→ **What the exercise asks**:
Nothing outside the range is to be copied. From the entries below, reproduce exactly the lines starting at the one with "[160,493,169,504] 2 -> [560,104,570,116] 3" and ending at the one with "(692, 533) none", without pictures.

→ **Dataset records**:
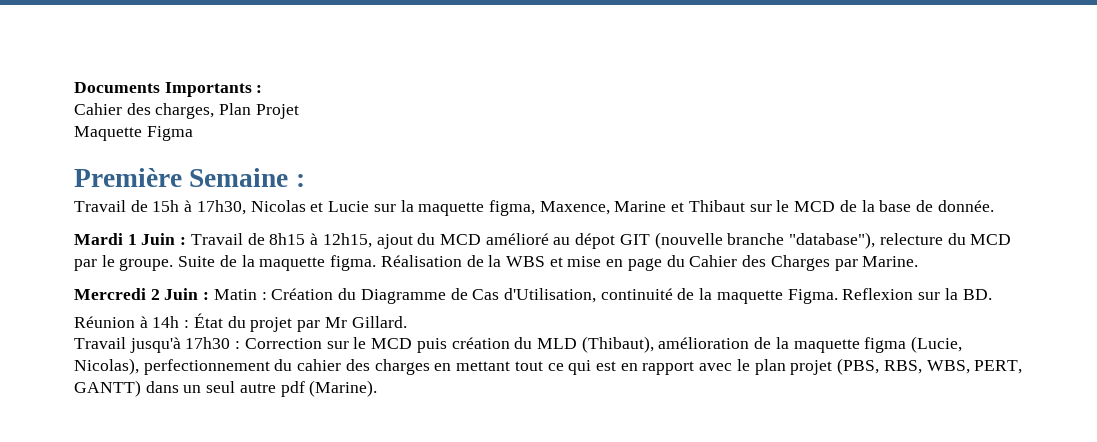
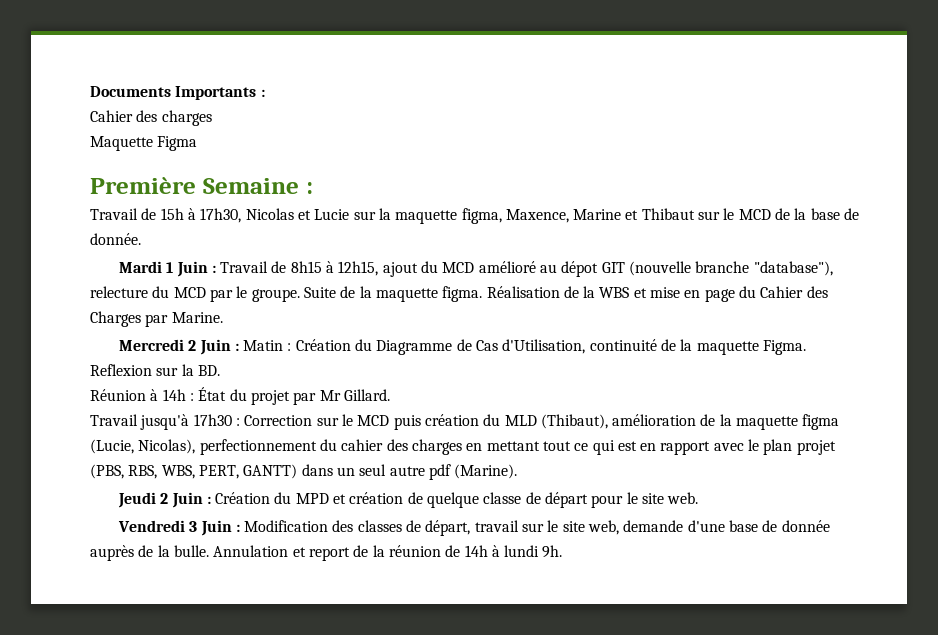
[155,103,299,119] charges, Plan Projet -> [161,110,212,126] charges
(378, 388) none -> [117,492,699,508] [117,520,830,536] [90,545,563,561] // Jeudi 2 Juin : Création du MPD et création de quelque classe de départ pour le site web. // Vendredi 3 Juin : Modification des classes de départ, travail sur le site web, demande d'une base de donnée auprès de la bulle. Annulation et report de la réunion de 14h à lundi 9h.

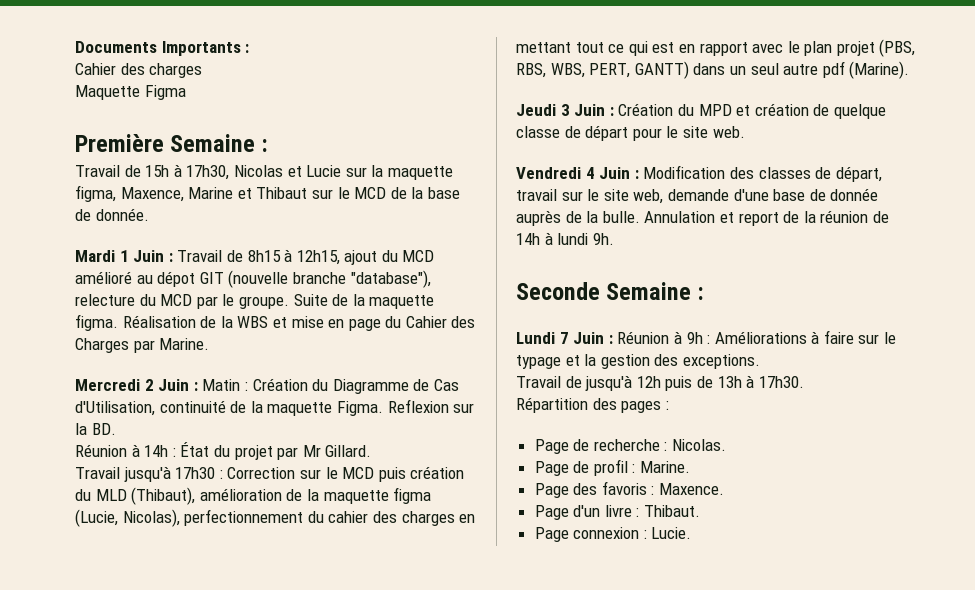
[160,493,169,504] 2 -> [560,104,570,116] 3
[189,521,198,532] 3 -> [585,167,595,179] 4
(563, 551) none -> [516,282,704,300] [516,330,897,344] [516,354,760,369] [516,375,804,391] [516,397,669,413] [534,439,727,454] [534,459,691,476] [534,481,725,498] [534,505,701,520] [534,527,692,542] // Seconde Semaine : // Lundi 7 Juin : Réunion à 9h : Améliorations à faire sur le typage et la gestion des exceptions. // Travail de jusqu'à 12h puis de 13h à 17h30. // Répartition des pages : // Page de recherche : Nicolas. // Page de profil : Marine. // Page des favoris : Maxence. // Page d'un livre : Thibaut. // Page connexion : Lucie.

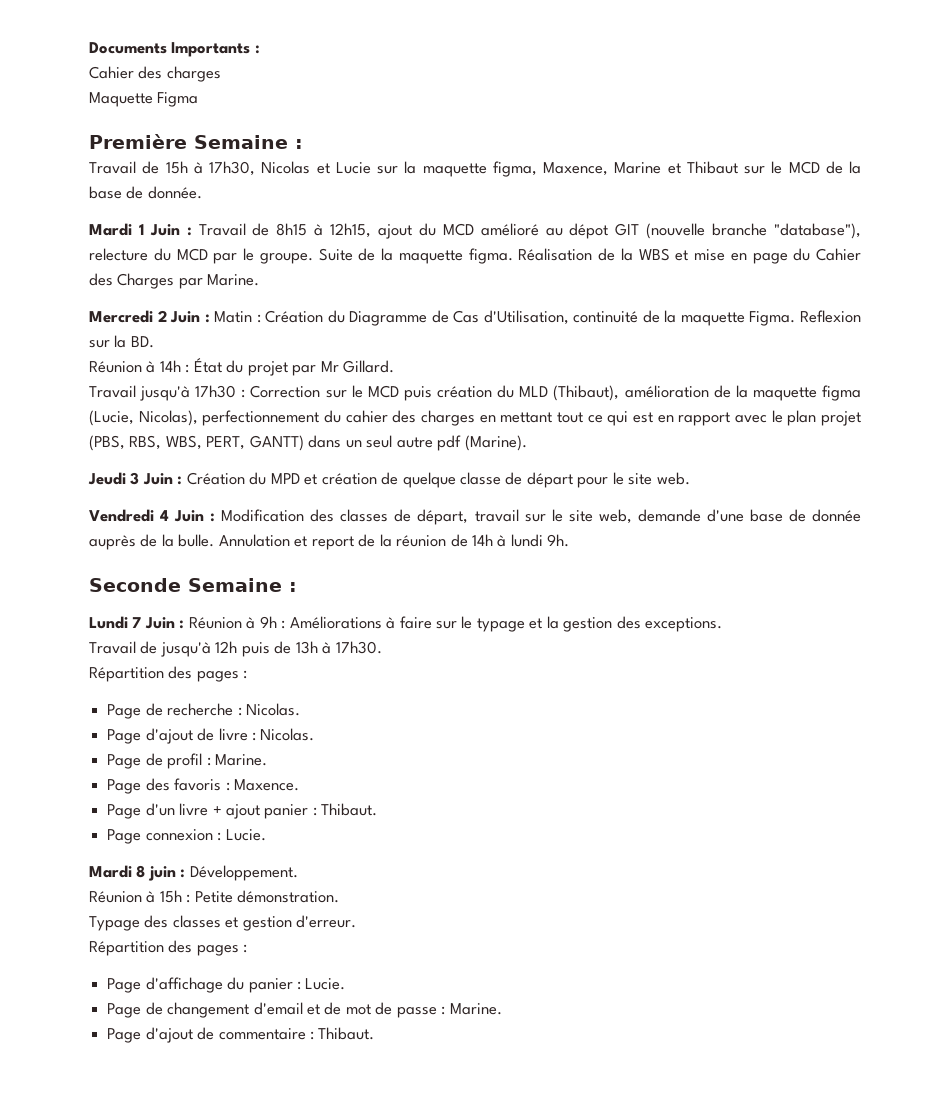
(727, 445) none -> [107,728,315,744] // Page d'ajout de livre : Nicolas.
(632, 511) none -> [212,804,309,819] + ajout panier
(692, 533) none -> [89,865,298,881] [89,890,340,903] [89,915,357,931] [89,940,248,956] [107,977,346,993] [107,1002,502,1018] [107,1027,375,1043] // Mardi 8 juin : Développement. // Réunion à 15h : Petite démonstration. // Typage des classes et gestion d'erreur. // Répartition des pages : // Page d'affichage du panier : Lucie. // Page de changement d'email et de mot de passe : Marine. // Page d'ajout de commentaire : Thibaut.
...
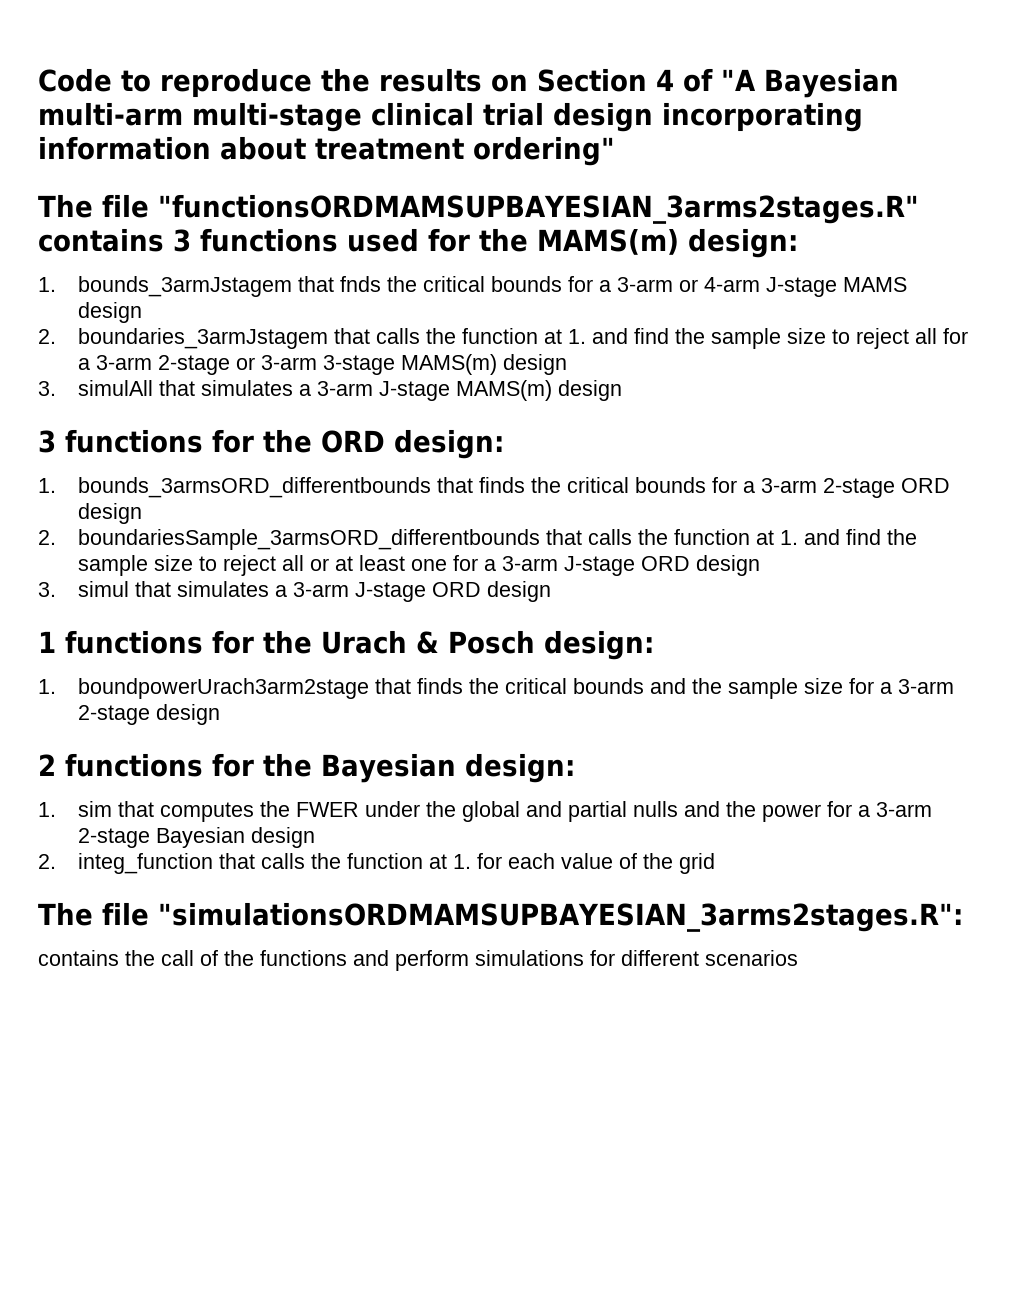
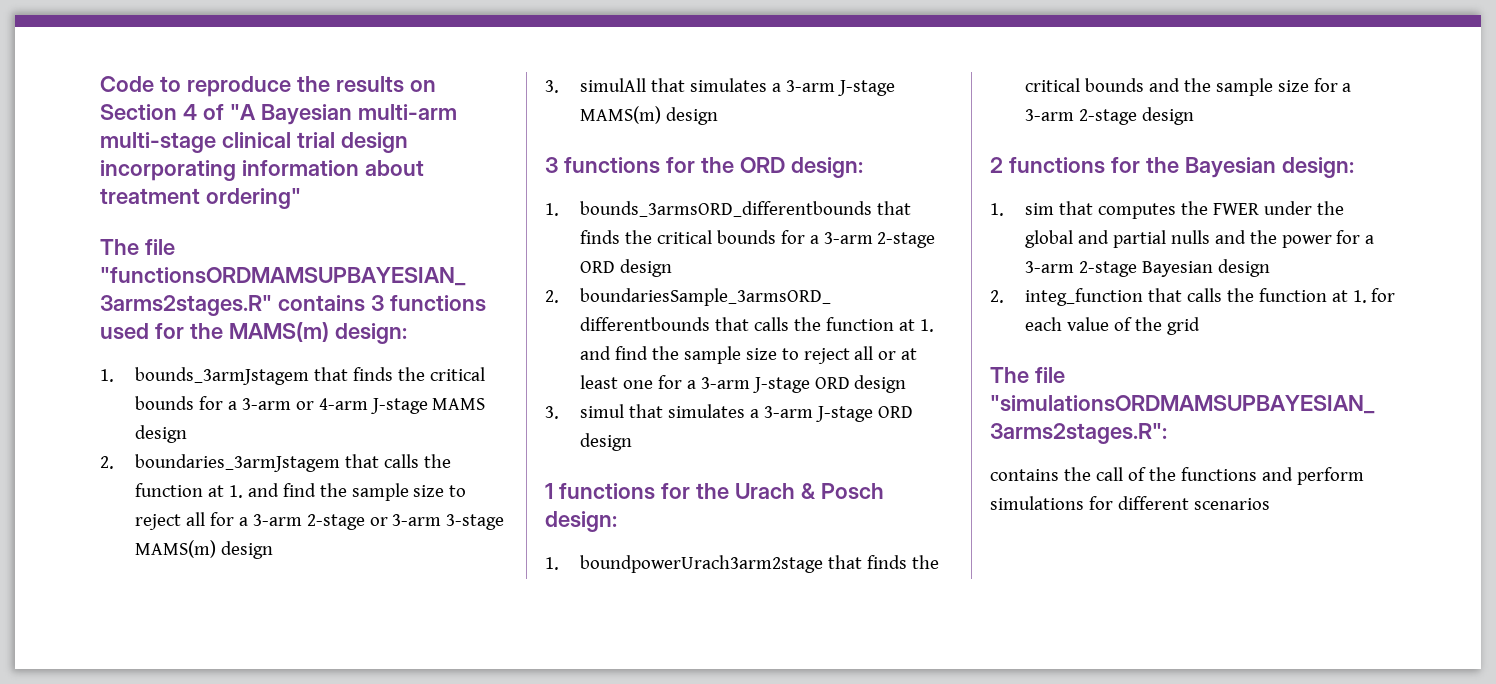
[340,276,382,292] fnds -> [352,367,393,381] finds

→ **Finished exercise**:
[160,493,169,504] 2 -> [560,104,570,116] 3
[189,521,198,532] 3 -> [585,167,595,179] 4
(563, 551) none -> [516,282,704,300] [516,330,897,344] [516,354,760,369] [516,375,804,391] [516,397,669,413] [534,439,727,454] [534,459,691,476] [534,481,725,498] [534,505,701,520] [534,527,692,542] // Seconde Semaine : // Lundi 7 Juin : Réunion à 9h : Améliorations à faire sur le typage et la gestion des exceptions. // Travail de jusqu'à 12h puis de 13h à 17h30. // Répartition des pages : // Page de recherche : Nicolas. // Page de profil : Marine. // Page des favoris : Maxence. // Page d'un livre : Thibaut. // Page connexion : Lucie.

(727, 445) none -> [107,728,315,744] // Page d'ajout de livre : Nicolas.
(632, 511) none -> [212,804,309,819] + ajout panier
(692, 533) none -> [89,865,298,881] [89,890,340,903] [89,915,357,931] [89,940,248,956] [107,977,346,993] [107,1002,502,1018] [107,1027,375,1043] // Mardi 8 juin : Développement. // Réunion à 15h : Petite démonstration. // Typage des classes et gestion d'erreur. // Répartition des pages : // Page d'affichage du panier : Lucie. // Page de changement d'email et de mot de passe : Marine. // Page d'ajout de commentaire : Thibaut.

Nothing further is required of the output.